And it's not just money. Imagine trying to use a smartphone if you had Parkinson's, or age-related macular degeneration, or mild cognitive impairment. Imagine using one if you lived with an abusive partner who demanded your Pin and punished anything he saw and didn't like. Imagine needing to get rid of your smartphone to help beat your online gambling addiction, and then finding you were locked out of modern society.
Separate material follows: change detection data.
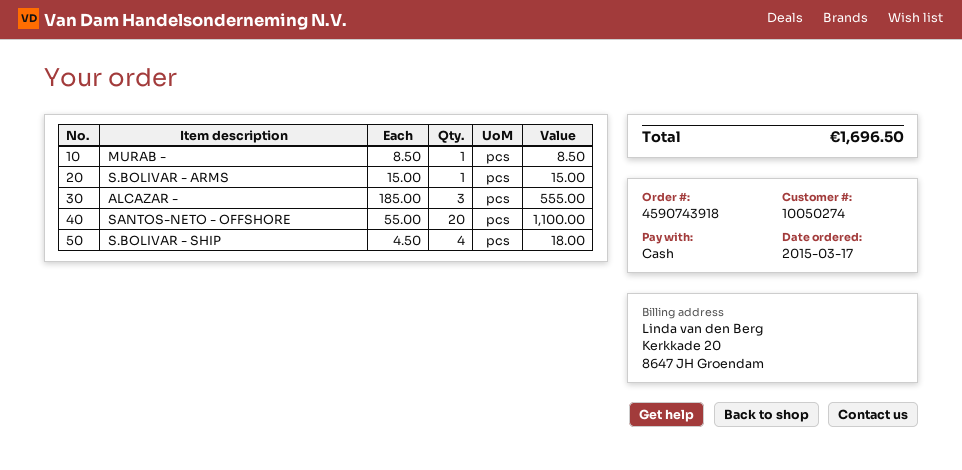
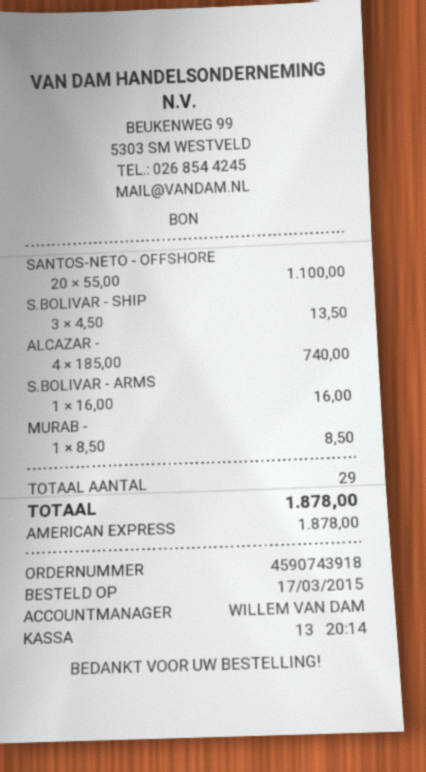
payment method: cash -> American Express
S.BOLIVAR - ARMS: 1 x 15.00 = 15.00 -> 1 x 16.00 = 16.00
ALCAZAR -: 3 x 185.00 = 555.00 -> 4 x 185.00 = 740.00
S.BOLIVAR - SHIP: 4 x 4.50 = 18.00 -> 3 x 4.50 = 13.50
total: 1696.50 -> 1878.00

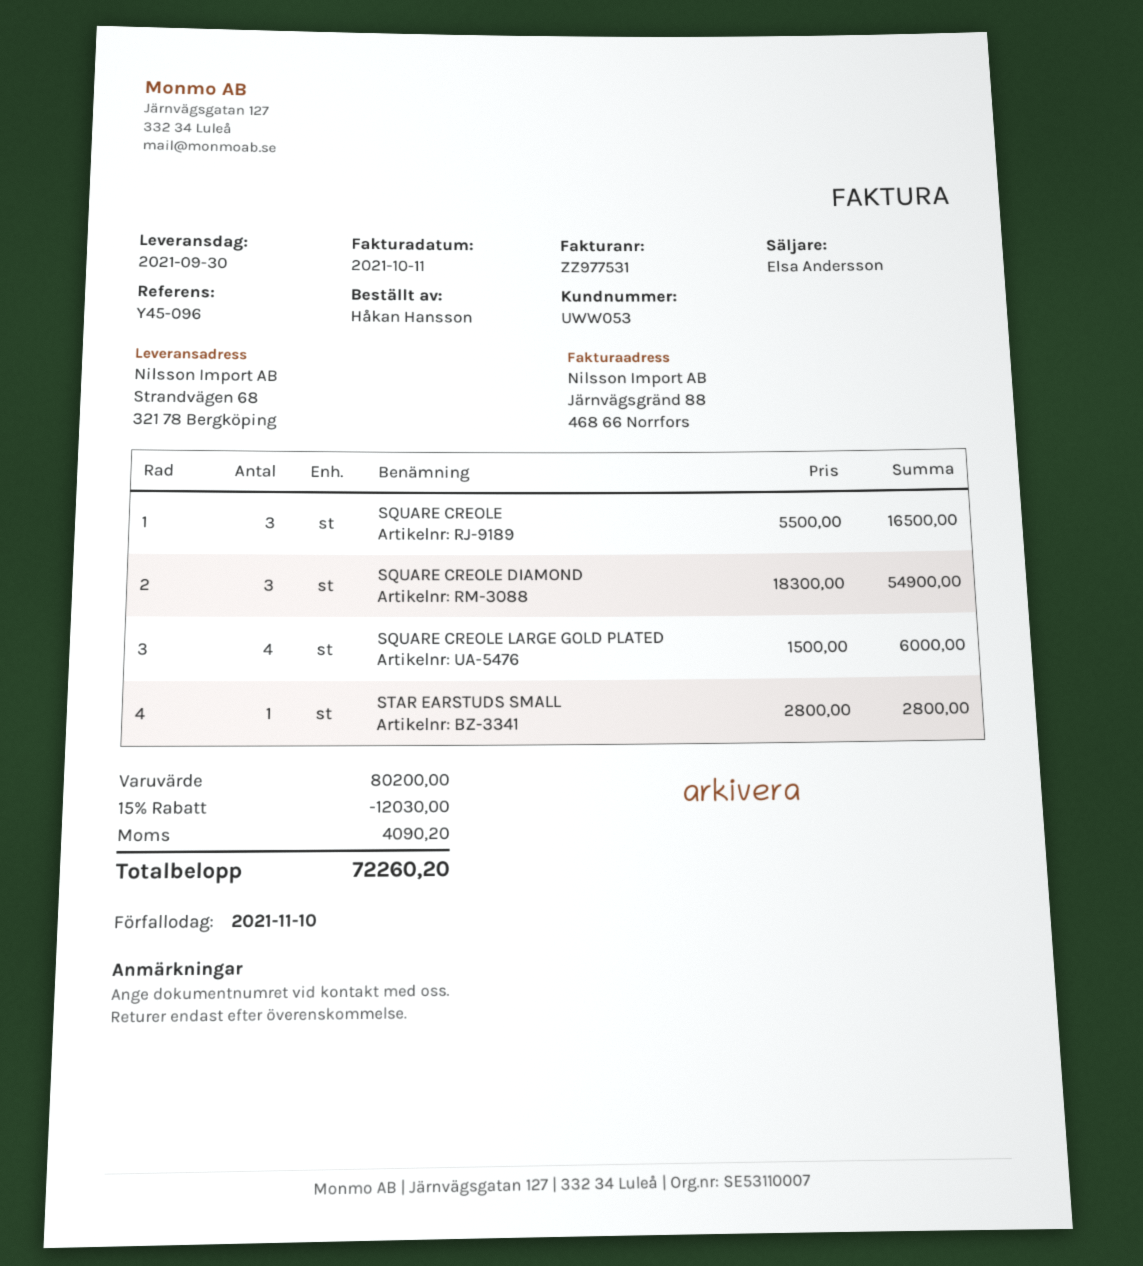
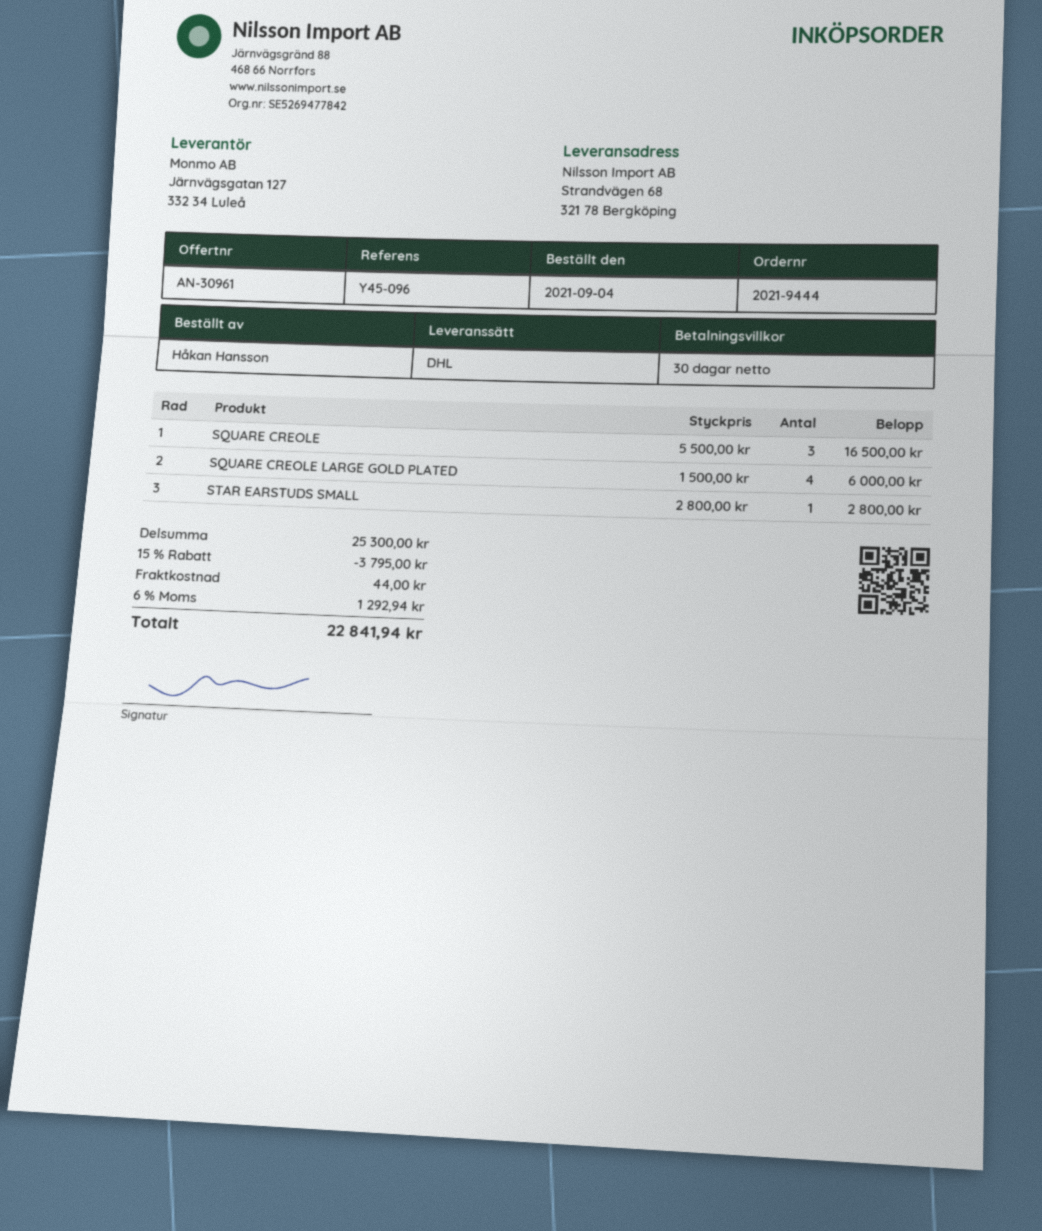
SQUARE CREOLE DIAMOND: 3 x 18300.00 = 54900.00 -> none
subtotal: 80200.00 -> 25300.00
discount: 15% = 12030.00 -> 15% = 3795.00
shipping: none -> 44.00
tax: 4090.20 -> 1292.94
total: 72260.20 -> 22841.94

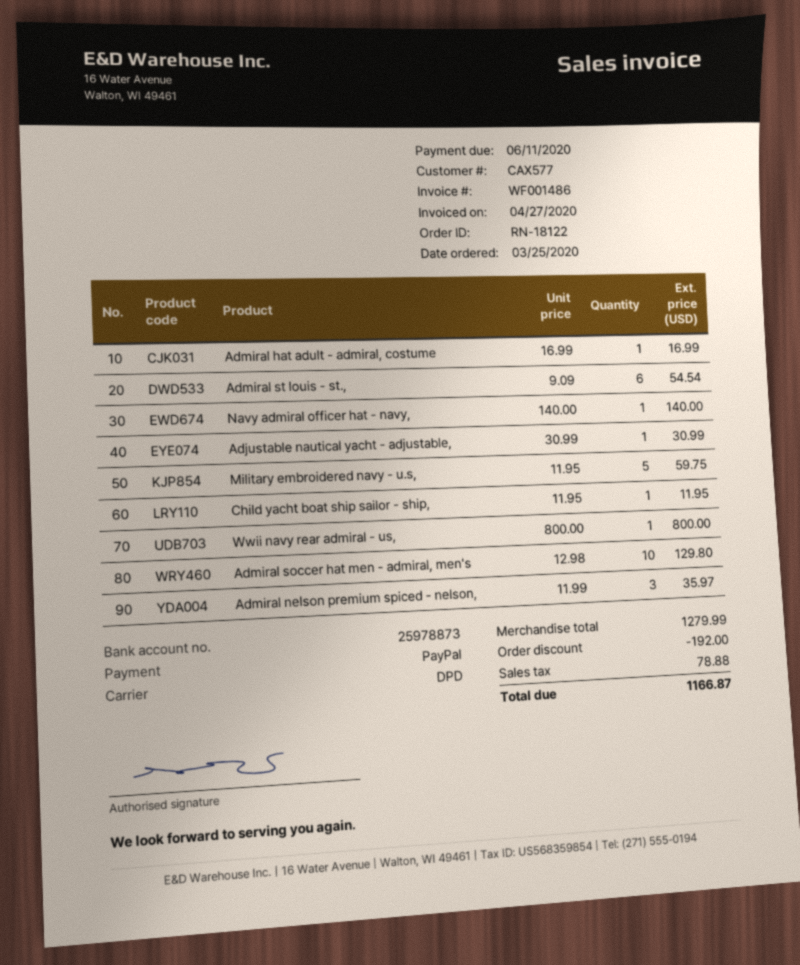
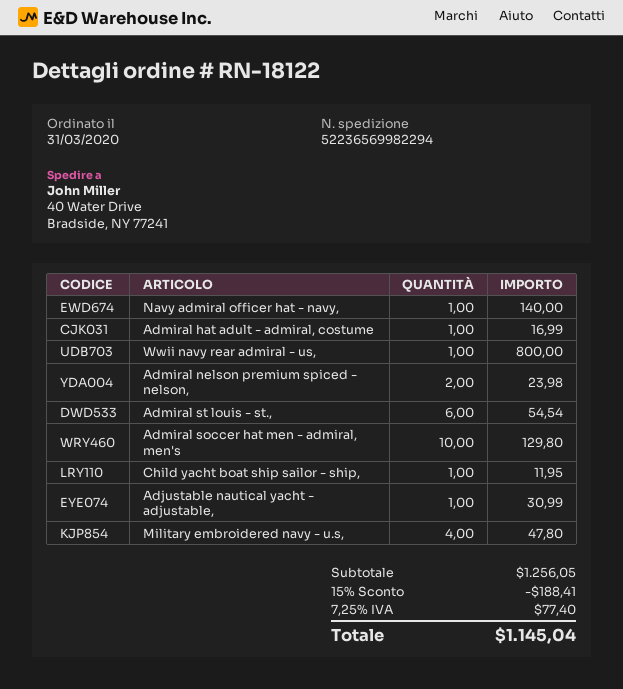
order date: 2020-03-25 -> 2020-03-31
Military embroidered navy - u.s,: 5 for 59.75 -> 4 for 47.80
Admiral nelson premium spiced - nelson,: 3 for 35.97 -> 2 for 23.98
subtotal: 1279.99 -> 1256.05
discount: 192.00 -> 188.41
tax: 78.88 -> 77.40
total: 1166.87 -> 1145.04

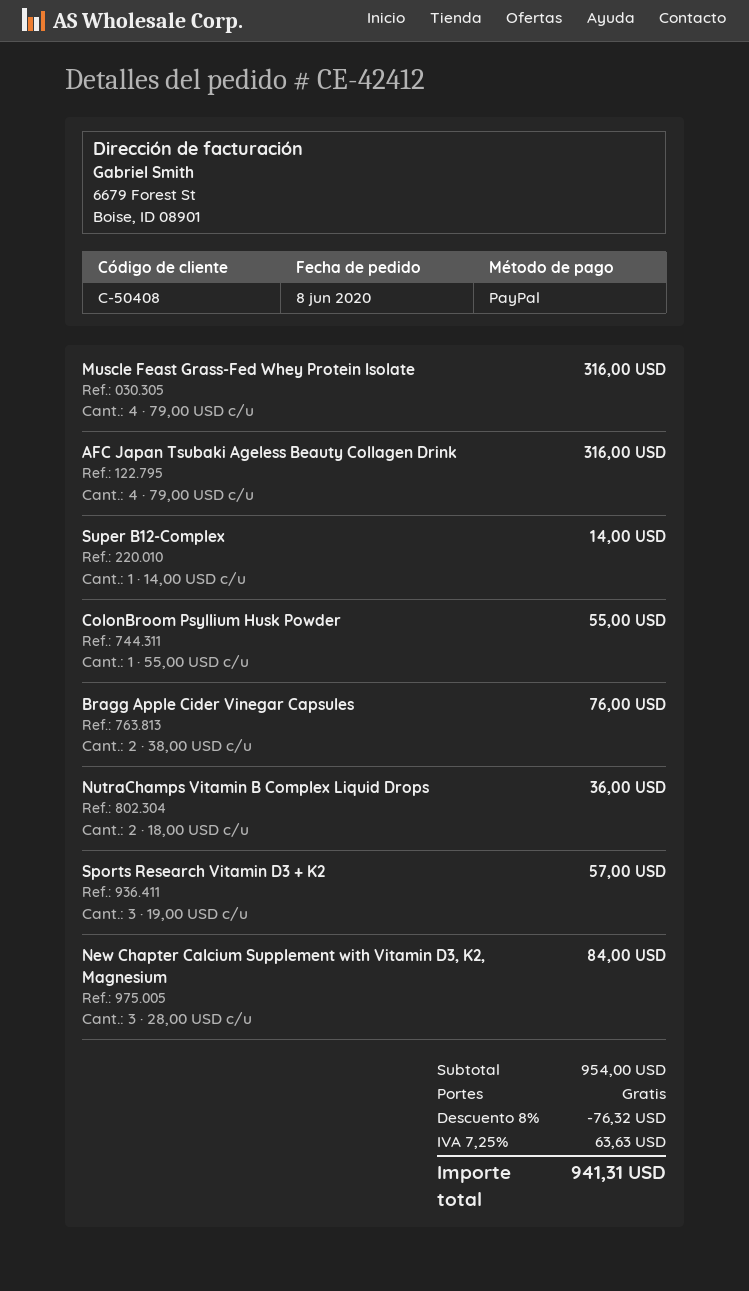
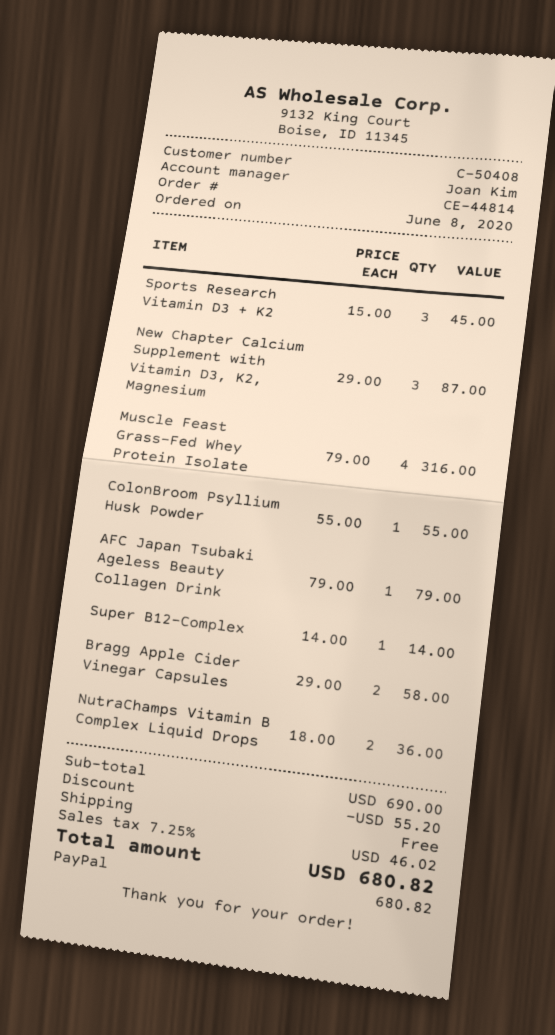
order number: CE-42412 -> CE-44814
AFC Japan Tsubaki Ageless Beauty Collagen Drink: 4 x 79.00 = 316.00 -> 1 x 79.00 = 79.00
Bragg Apple Cider Vinegar Capsules: 2 x 38.00 = 76.00 -> 2 x 29.00 = 58.00
Sports Research Vitamin D3 + K2: 3 x 19.00 = 57.00 -> 3 x 15.00 = 45.00
New Chapter Calcium Supplement with Vitamin D3, K2, Magnesium: 3 x 28.00 = 84.00 -> 3 x 29.00 = 87.00
subtotal: 954.00 -> 690.00
discount: 76.32 -> 55.20
tax: 7.25% = 63.63 -> 7.25% = 46.02
total: 941.31 -> 680.82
We think too easily of new and shiny things, and we forget the people who don't fit the mould, who get left to fend for themselves.
@CppGuy this!
E.g. Mother in law is internet savvy but due to shaking rheumatoid hands she has the hardest time operating a phone. She told she needed an hour of repeated tries to take a pic of her ID for banking purpose 😑
@anon_opin -
Yes!
And it's not just money. Imagine trying to use a smartphone if you had Parkinson's, or age-related macular degeneration, or mild cognitive impairment. Imagine using one if you lived with an abusive partner who demanded your Pin and punished anything he saw and didn't like. Imagine needing to get rid of your smartphone to help beat your online gambling addiction, and then finding you were locked out of modern society.
We think too easily of new and shiny things, and we forget the people who don't fit the mould, who get left to fend for themselves.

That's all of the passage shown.